Bolshoi Babylon review – breaking pointe at the ballet company

This enthralling documentary reveals the extraordinary upheavals at the Bolshoi Ballet as the tip of Russia’s rage iceberg

One morning in 2013, Bolshoi Ballet artistic director Sergei Filin had acid thrown in his face in the street by a masked attacker. While he endured numerous operations to save his sight and minimise scarring, Moscow police secured a confession from another dancer, Pavel Dmitrichenko, who admitted coveting Filin’s job and paying a couple of thugs to beat him up, although he denied wanting or ordering anything as horrible as acid. Case closed? Not at all. This fascinating documentary suggests the attack was a collective pathological symptom: the tip of modern Russia’s rage iceberg.

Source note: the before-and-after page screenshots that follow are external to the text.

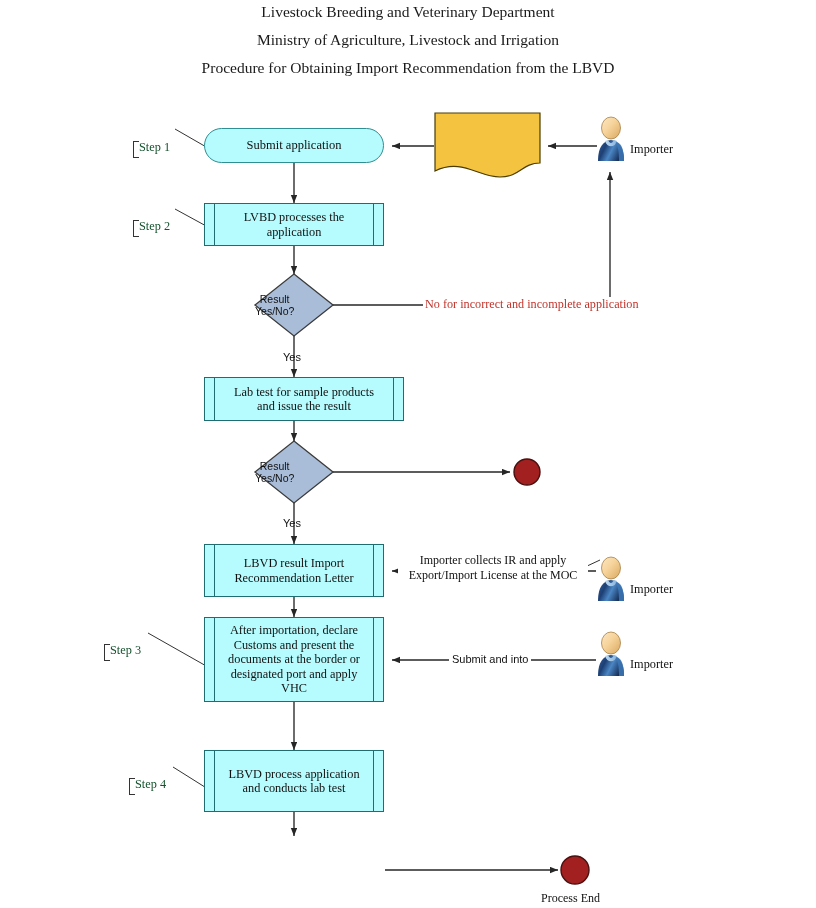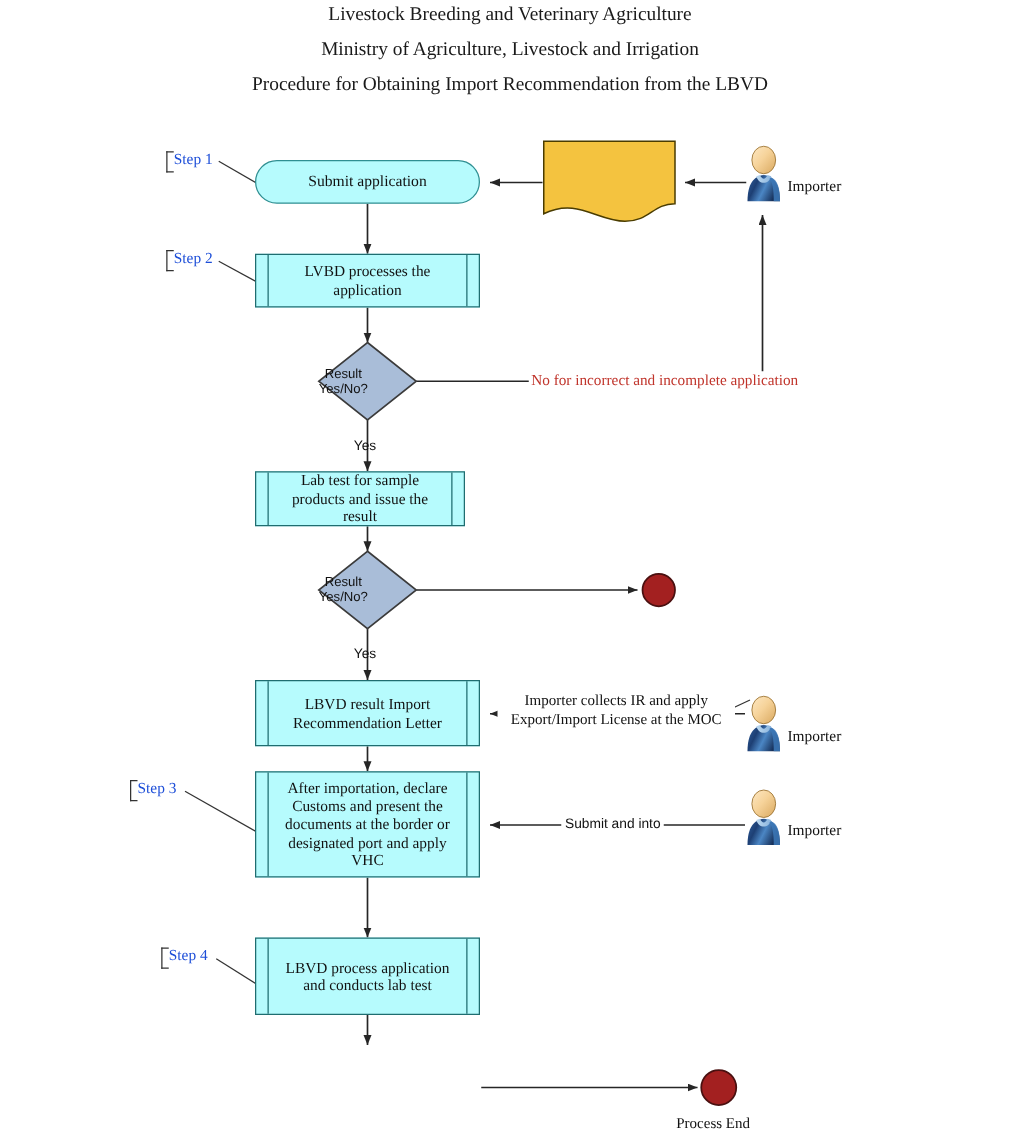"Livestock Breeding and Veterinary" div.title { text: Agriculture -> Department }
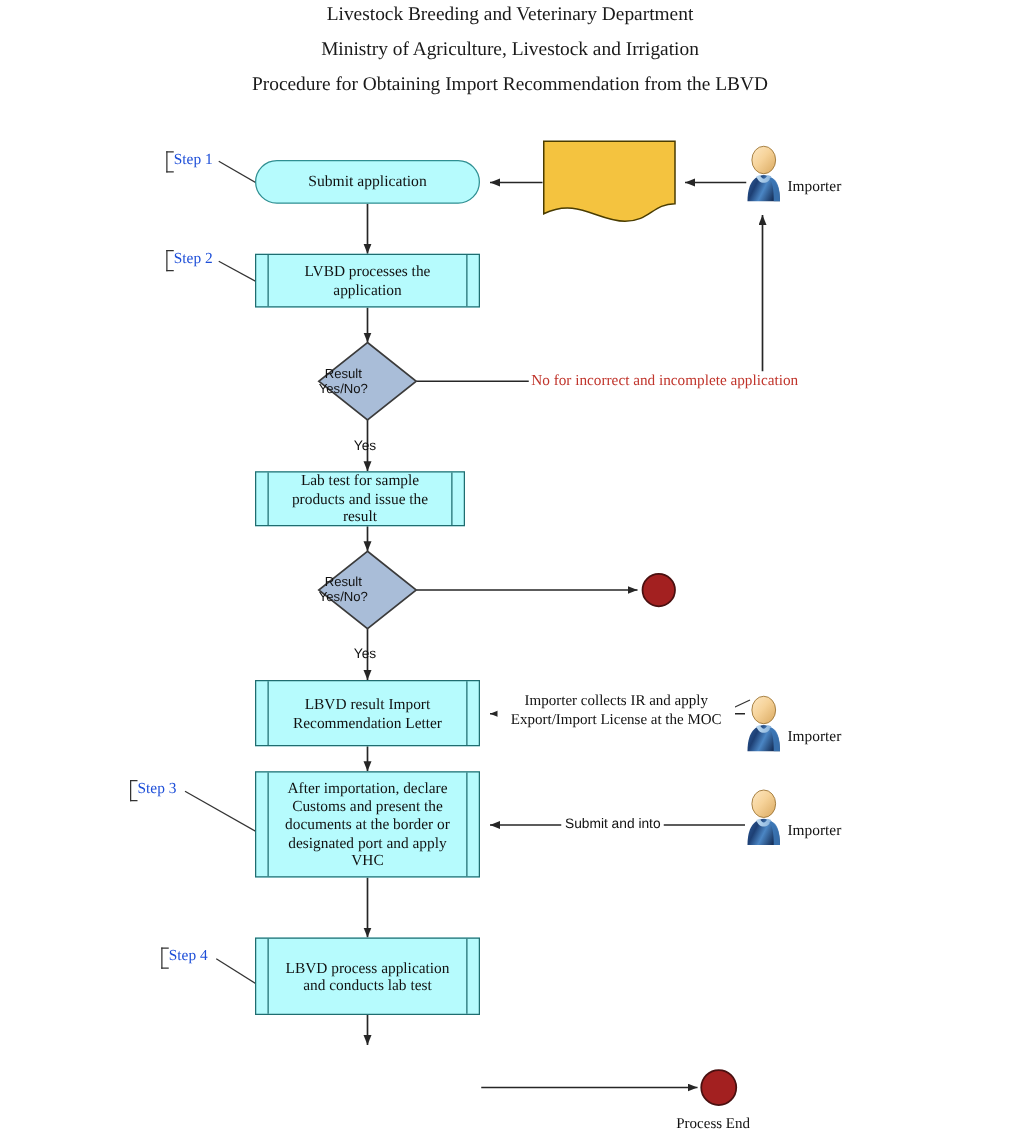"Step 1" .steplbl { color: #1d4ed8 -> #14532d; margin-top: none -> 20px }
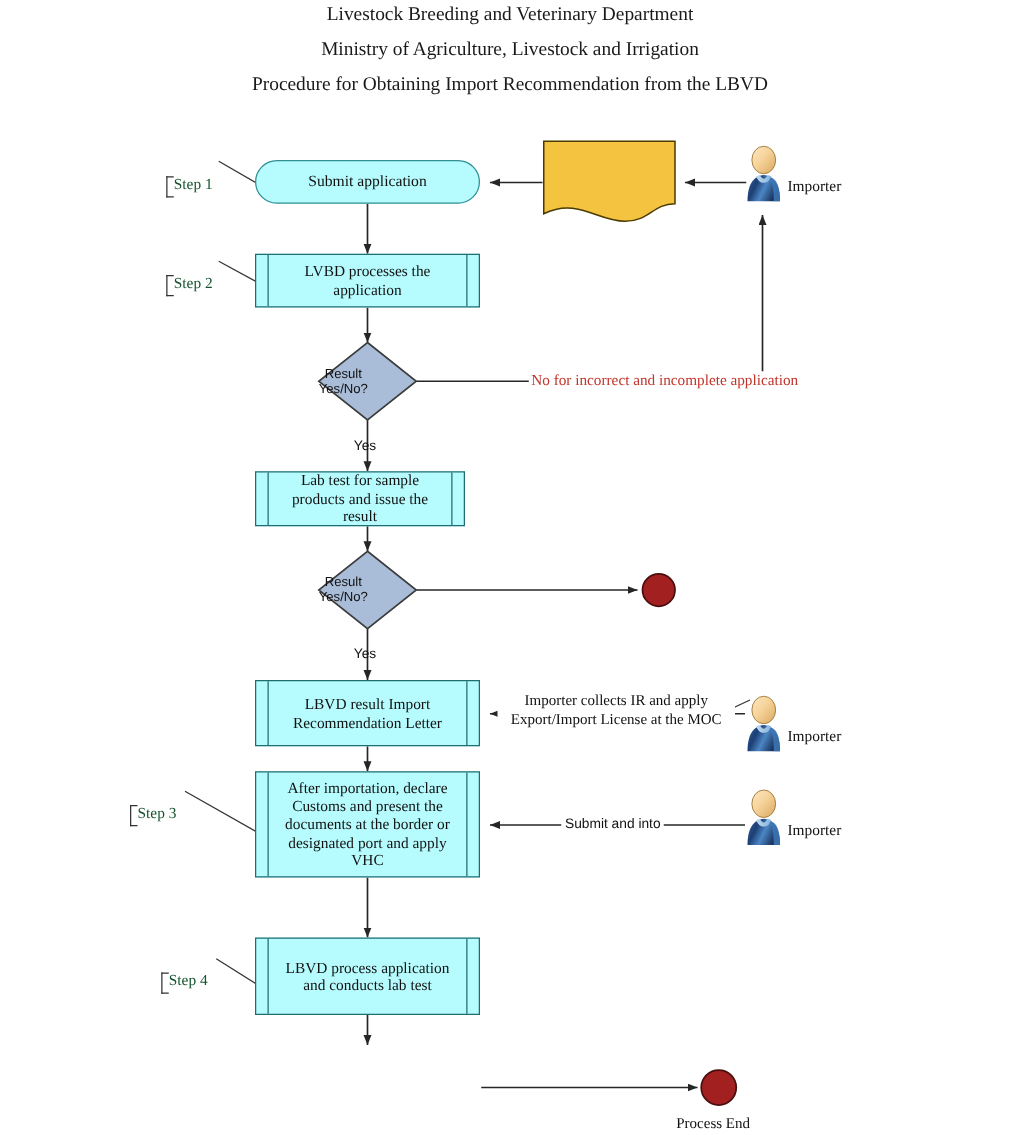"Lab test for sample products" div.node { width: 168px -> 200px }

The Bolshoi (Russian for “big”) has always been a colossal monolith of patriotic importance and cultural prestige, yet behind its dancers’ clenched poise there is suppressed agony. Budgetary and artistic decisions are ratified by unseen Kremlin bureaucrats and directors’ casting prerogatives until recently gave them almost Stalinist powers to change dancers’ lives on a whim. This, added to the fact that decades of corruption have left Russians with a profound mistrust of authority anyway, made Filin’s position uniquely dangerous.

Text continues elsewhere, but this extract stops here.